SOURCE DATA
--- START ---
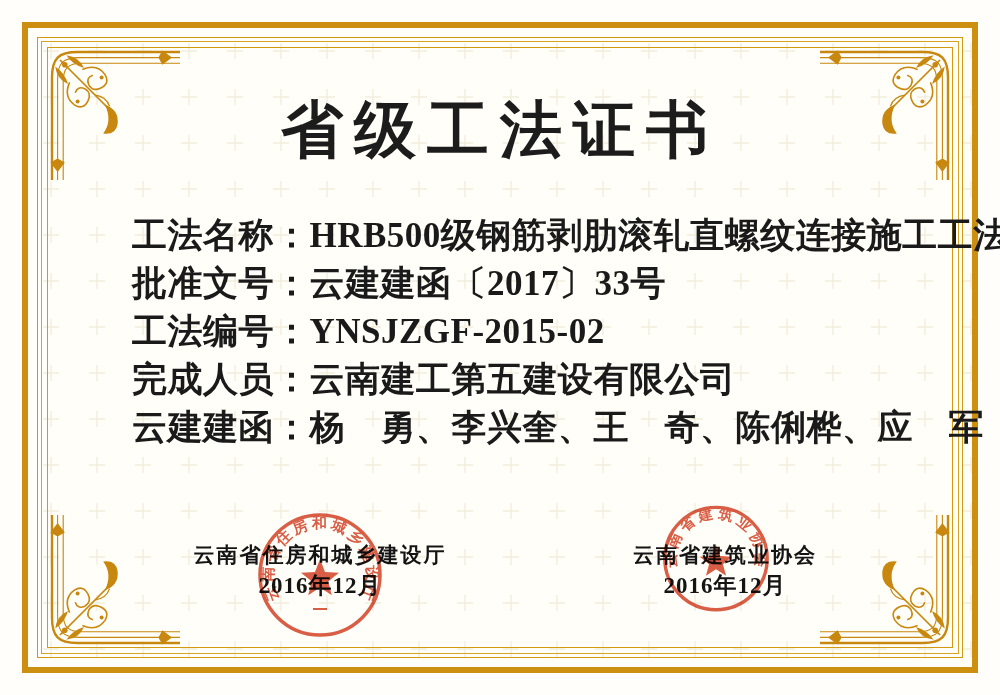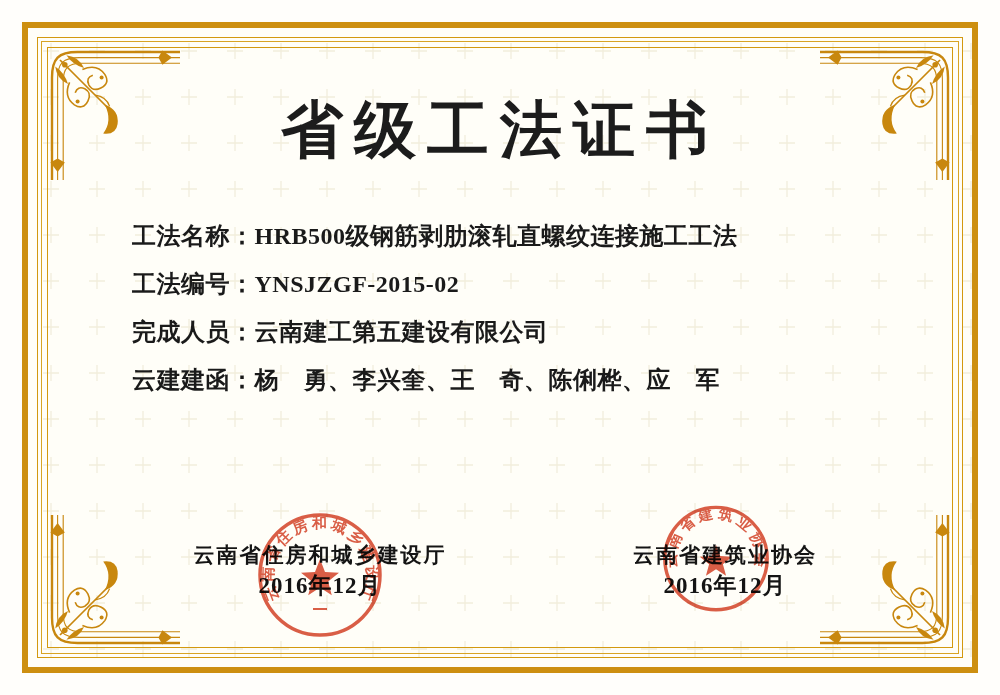--- a/index.html
+++ b/index.html
@@ -44,7 +44,7 @@
   .fields { position: absolute; top: 212px; left: 132px; right: 60px; }
   .field-row { height: 48px; line-height: 48px; white-space: nowrap; }
   .field-label, .field-value {
-    font-size: 24px;
+    font-size: 35px;
     font-weight: 700;
     color: #1a1a1a;
     letter-spacing: 0.5px;

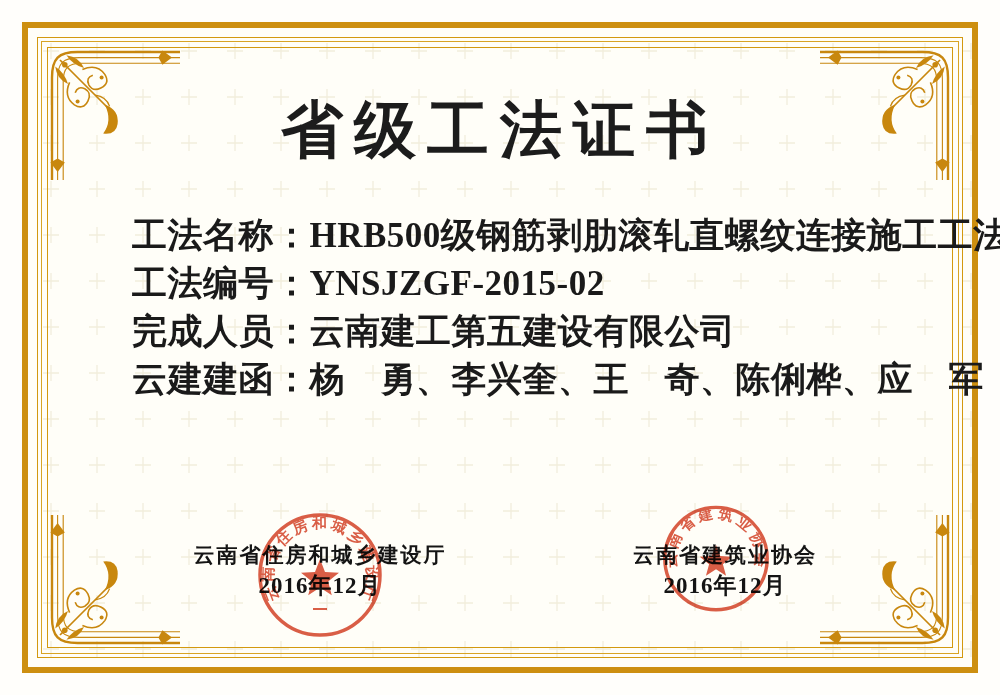--- a/index.html
+++ b/index.html
@@ -136,6 +136,9 @@
         <span class="field-label">工法名称：</span><span class="field-value">HRB500级钢筋剥肋滚轧直螺纹连接施工工法</span>
       </div>
       <div class="field-row">
+        <span class="field-label">批准文号：</span><span class="field-value">云建建函〔2017〕33号</span>
+      </div>
+      <div class="field-row">
         <span class="field-label">工法编号：</span><span class="field-value">YNSJZGF-2015-02</span>
       </div>
       <div class="field-row">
--- END ---
EXERCISE INSTRUCTIONS
Your reply should repeat the entries above exactly, leaving the pictures out.

RESULT
--- a/index.html
+++ b/index.html
@@ -44,7 +44,7 @@
   .fields { position: absolute; top: 212px; left: 132px; right: 60px; }
   .field-row { height: 48px; line-height: 48px; white-space: nowrap; }
   .field-label, .field-value {
-    font-size: 24px;
+    font-size: 35px;
     font-weight: 700;
     color: #1a1a1a;
     letter-spacing: 0.5px;

--- a/index.html
+++ b/index.html
@@ -136,6 +136,9 @@
         <span class="field-label">工法名称：</span><span class="field-value">HRB500级钢筋剥肋滚轧直螺纹连接施工工法</span>
       </div>
       <div class="field-row">
+        <span class="field-label">批准文号：</span><span class="field-value">云建建函〔2017〕33号</span>
+      </div>
+      <div class="field-row">
         <span class="field-label">工法编号：</span><span class="field-value">YNSJZGF-2015-02</span>
       </div>
       <div class="field-row">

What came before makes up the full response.